**WHAT TO WORK ON:**
Find "padding: 0 6px;" in the data, then restate the line it sits in and every later line word for word, ending with the last line.

________________

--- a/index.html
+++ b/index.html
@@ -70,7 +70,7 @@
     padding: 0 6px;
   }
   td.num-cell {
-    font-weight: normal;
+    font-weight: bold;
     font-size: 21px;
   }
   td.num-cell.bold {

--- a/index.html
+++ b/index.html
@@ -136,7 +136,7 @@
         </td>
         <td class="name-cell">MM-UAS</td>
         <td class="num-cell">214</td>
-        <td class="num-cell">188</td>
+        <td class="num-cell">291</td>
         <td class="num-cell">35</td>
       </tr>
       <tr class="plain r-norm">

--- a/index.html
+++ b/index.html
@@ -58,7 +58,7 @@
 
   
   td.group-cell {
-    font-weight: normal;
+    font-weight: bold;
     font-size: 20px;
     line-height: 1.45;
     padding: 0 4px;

________________

**RESPONSE BELOW:**
     padding: 0 6px;
   }
   td.num-cell {
-    font-weight: normal;
+    font-weight: bold;
     font-size: 21px;
   }
   td.num-cell.bold {

--- a/index.html
+++ b/index.html
@@ -136,7 +136,7 @@
         </td>
         <td class="name-cell">MM-UAS</td>
         <td class="num-cell">214</td>
-        <td class="num-cell">188</td>
+        <td class="num-cell">291</td>
         <td class="num-cell">35</td>
       </tr>
       <tr class="plain r-norm">

--- a/index.html
+++ b/index.html
@@ -58,7 +58,7 @@
 
   
   td.group-cell {
-    font-weight: normal;
+    font-weight: bold;
     font-size: 20px;
     line-height: 1.45;
     padding: 0 4px;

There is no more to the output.